From an article by Rabbi J. Immanuel Schochet


Have I Got A Story

Why the Soul Loves the Body

The Kabbalists teach that the Divine energy that creates the world—the “soul” of the world—is comprised of two parts: light and vessels. The light is the undefined energy, and the vessels express the energy in a limited and defined way.

Just like the human body and soul, the vessels and light are opposites. The light seeks to escape upward and reunite with its Infinite Source, while the vessels are happy to maintain their own distinct personality. Why then does the light bond with the vessels? Why does the light not retreat to its source? Let us understand this by way of a parable:

A brilliant professor taught in graduate school, where he had many gifted students who understood the depth of his teaching and appreciated his profound insights. One day, the professor invited his students to join him on a visit to a first-grade classroom, where he would explain his latest discoveries to the children. Understandably, the graduate students declined to join him. They preferred to experience their great professor’s brilliance in graduate school, not in grade school. They had no desire to limit their learning to the intellectual capacity of a first-grader.

One student, however, decided to go along with his professor. The student understood that for a theory to be projected to the distant world of a first-grader, the professor would need to reach far deeper within himself. In order to communicate with people so intellectually far from himself, he would search for and discover the essence of the idea. The student understood that the first-grade classroom was the place where the professor’s true brilliance would be expressed. The ability to communicate with a distant reality comes from the deepest resources of one’s intellect.

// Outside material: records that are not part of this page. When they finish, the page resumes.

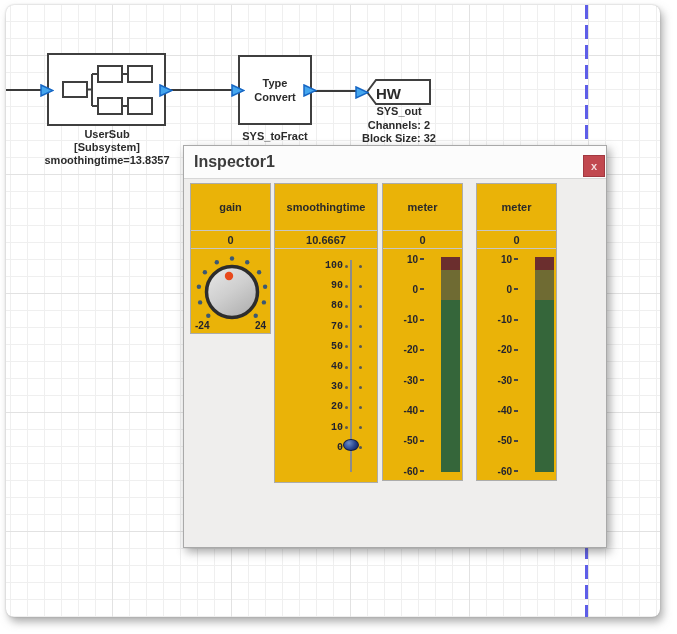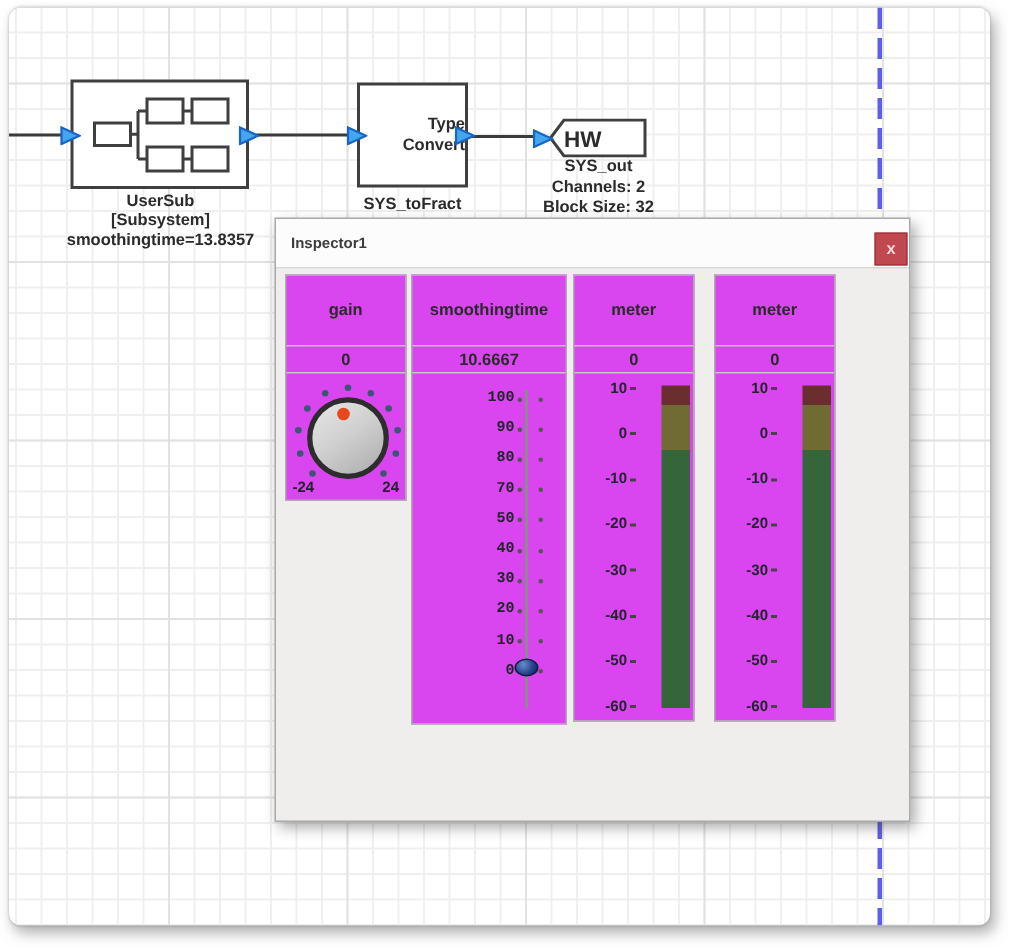--- a/index.html
+++ b/index.html
@@ -39,29 +39,29 @@
   
   #inspector {
     position:absolute; left:177px; top:140px; width:424px; height:403px; z-index:10;
     background:#efeeed; border:1px solid #a9a9a9;
     box-shadow:3px 4px 9px rgba(60,60,60,.45);
   }
   #inspector-titlebar {
     position:absolute; left:0; top:0; right:0; height:33px;
     background:#fcfcfc; border-bottom:1px solid #d7d7d7;
     display:flex; align-items:center; padding-left:10px;
-    font-size:10px; font-weight:700; color:#3c3c3c;
+    font-size:16px; font-weight:700; color:#3c3c3c;
   }
   #close-btn {
     position:absolute; top:9px; right:1px; width:22px; height:22px;
     background:#c1484f; border:1px solid #a13840; color:#f4dadc;
     font-size:11px; font-weight:700; text-align:center; line-height:20px; cursor:default;
   }
 
-  .panel { position:absolute; background:#d946ef; border:1px solid #acacab; color:#2a2a2a; }
+  .panel { position:absolute; background:#eab308; border:1px solid #acacab; color:#2a2a2a; }
   .panel-header { height:47px; border-bottom:1px solid #c6c6c5; display:flex; align-items:center; justify-content:center;
                   font-size:11px; font-weight:600; }
   .panel-value { height:18px; border-bottom:1px solid #c6c6c5; display:flex; align-items:center; justify-content:center;
                  font-size:11px; font-weight:700; }
   .panel-body { position:relative; }
 
   #panel-gain   { left:6px;   top:37px; width:81px;  height:151px; }
   #panel-smooth { left:90px;  top:37px; width:104px; height:300px; }
   #panel-meter1 { left:198px; top:37px; width:81px;  height:298px; }
   #panel-meter2 { left:292px; top:37px; width:81px;  height:298px; }
@@ -119,21 +119,21 @@
     <svg class="port" style="left:153px;top:79px;" viewBox="0 0 14 13">
         <polygon points="1,1 13,6.5 1,12" fill="#44a6ee" stroke="#1666c4" stroke-width="1.5"></polygon>
       </svg>
     <div class="blk-label" style="left:11px;top:123px;width:180px;">
 
     <div>UserSub</div>
         <div>[Subsystem]</div>
         <div>smoothingtime=13.8357</div>
       </div>
 
-    <div class="block" id="tc-block" style="left:232px;top:50px;width:74px;height:70px;align-items:flex-end;">
+    <div class="block" id="tc-block" style="left:232px;top:50px;width:74px;height:70px;">
       <div>Type</div>
       <div>Convert</div>
     </div>
     <svg class="port" style="left:225px;top:79px;" viewBox="0 0 14 13">
         <polygon points="1,1 13,6.5 1,12" fill="#44a6ee" stroke="#1666c4" stroke-width="1.5"></polygon>
       </svg>
     <svg class="port" style="left:297px;top:79px;" viewBox="0 0 14 13">
         <polygon points="1,1 13,6.5 1,12" fill="#44a6ee" stroke="#1666c4" stroke-width="1.5"></polygon>
       </svg>
     <div class="blk-label" style="left:209px;top:125px;width:120px;">SYS_toFract</div>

And so, as the first-graders were listening to the older gentleman talk, they were oblivious to the greatness of his wisdom. They would have preferred to play with the toys piled up in the back of the classroom. Yet the graduate student marveled at every word that emerged from his teacher’s mouth. Never before had he experienced this element of the professor’s awesome intellectual power. Never had he heard such deep ideas expressed in such simple words. Interestingly, the first-graders, the cause of this revelation, were not mature enough to appreciate it. It was the graduate student alone who appreciated the lofty nature of what was transpiring in the first-grade classroom.

Similar to the graduate student appreciating the lecture given to the first grade, the soul appreciates the greatness of the body. The body, like the first-graders, does not understand that the body is a deeper expression of G-d’s greatness than is the soul. In order to create a body, in order for G-d to express His energy in a spiritually distant place, G-d must express an even deeper part of Himself. And yet, it takes a soul to understand the great spiritual source of a body.

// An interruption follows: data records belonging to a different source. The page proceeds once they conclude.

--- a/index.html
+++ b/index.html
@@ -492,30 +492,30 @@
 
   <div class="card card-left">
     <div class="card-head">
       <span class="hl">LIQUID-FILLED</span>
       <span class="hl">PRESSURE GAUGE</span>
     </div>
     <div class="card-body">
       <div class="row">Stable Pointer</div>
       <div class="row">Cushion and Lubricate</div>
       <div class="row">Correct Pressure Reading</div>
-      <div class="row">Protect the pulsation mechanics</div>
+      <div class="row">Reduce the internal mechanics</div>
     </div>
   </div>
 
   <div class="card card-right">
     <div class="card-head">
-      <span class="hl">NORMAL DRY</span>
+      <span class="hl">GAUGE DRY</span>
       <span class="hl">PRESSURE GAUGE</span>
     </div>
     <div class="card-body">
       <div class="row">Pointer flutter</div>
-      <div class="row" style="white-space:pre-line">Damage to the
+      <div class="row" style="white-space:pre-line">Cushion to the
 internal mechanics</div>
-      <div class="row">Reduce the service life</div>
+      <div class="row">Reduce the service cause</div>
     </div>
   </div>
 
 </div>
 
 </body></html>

And so it is with the Divine light. It, too, feels that the vessels, specifically because they are limited and defined, are rooted in a higher place within the Divine. The undefined abstract light senses that the creation of vessels is G-d projecting a deeper part of Himself.

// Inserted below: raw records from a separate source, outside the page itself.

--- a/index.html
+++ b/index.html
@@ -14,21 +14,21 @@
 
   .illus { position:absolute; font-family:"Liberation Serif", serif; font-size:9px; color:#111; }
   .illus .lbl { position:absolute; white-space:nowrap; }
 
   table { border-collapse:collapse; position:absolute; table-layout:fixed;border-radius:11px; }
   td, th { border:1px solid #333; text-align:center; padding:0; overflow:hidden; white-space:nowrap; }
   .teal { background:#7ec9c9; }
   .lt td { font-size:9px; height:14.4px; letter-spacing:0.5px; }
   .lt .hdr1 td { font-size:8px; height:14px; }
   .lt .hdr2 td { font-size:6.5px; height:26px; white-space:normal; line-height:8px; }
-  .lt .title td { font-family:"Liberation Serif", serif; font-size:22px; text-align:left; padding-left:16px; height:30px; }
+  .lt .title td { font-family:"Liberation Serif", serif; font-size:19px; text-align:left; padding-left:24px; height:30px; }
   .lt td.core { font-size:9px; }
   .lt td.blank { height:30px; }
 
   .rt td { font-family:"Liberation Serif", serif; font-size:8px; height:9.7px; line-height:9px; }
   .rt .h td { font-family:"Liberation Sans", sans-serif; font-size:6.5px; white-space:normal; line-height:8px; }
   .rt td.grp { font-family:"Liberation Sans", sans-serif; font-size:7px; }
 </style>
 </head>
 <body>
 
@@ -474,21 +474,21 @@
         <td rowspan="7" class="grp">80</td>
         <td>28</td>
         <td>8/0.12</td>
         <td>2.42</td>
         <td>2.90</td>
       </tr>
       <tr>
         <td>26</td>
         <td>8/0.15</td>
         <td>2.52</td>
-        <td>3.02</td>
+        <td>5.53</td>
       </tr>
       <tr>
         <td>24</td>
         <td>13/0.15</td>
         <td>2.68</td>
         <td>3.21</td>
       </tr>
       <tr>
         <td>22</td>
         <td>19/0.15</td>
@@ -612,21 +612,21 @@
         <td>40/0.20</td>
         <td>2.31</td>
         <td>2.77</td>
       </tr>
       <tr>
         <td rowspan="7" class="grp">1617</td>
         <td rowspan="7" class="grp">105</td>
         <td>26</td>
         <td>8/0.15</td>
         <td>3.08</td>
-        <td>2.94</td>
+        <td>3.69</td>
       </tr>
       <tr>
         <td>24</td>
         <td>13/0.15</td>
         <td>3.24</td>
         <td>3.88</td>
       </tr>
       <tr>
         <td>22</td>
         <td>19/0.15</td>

This, then, illuminates Judaism’s attitude toward all things physical. Physicality, left to its own devices, is empty of spiritual light and is a distraction from purpose in life. Yet when the soul engages with the physical, the soul reveals the truth, that physicality is a greater expression of the awesome power of G-d. For when an infinite G-d expresses Himself in a finite realm, that is the true indication of His infiniteness.

In Parshat Re’eh, the Torah describes the Jew’s ultimate spiritual experience during the thrice-yearly pilgrimage to Jerusalem:  And you shall eat before the L-rd, your G-d, in the place He chooses to establish His Name therein, the tithes of your grain, your wine and your oil, and the firstborn of your cattle and of your sheep, so that you may learn to fear the L-rd, your G-d, all the days. 

How does the Jew reach the epitome of spiritual heights? By eating his grain, wine, oil, cattle and sheep! For light feels the superiority of the vessels. The soul feels the superiority of the body. And the Jew senses that if while engaging in delicious meat and wine he can simultaneously experience a spiritual joy, he has reached the essence of G-dliness.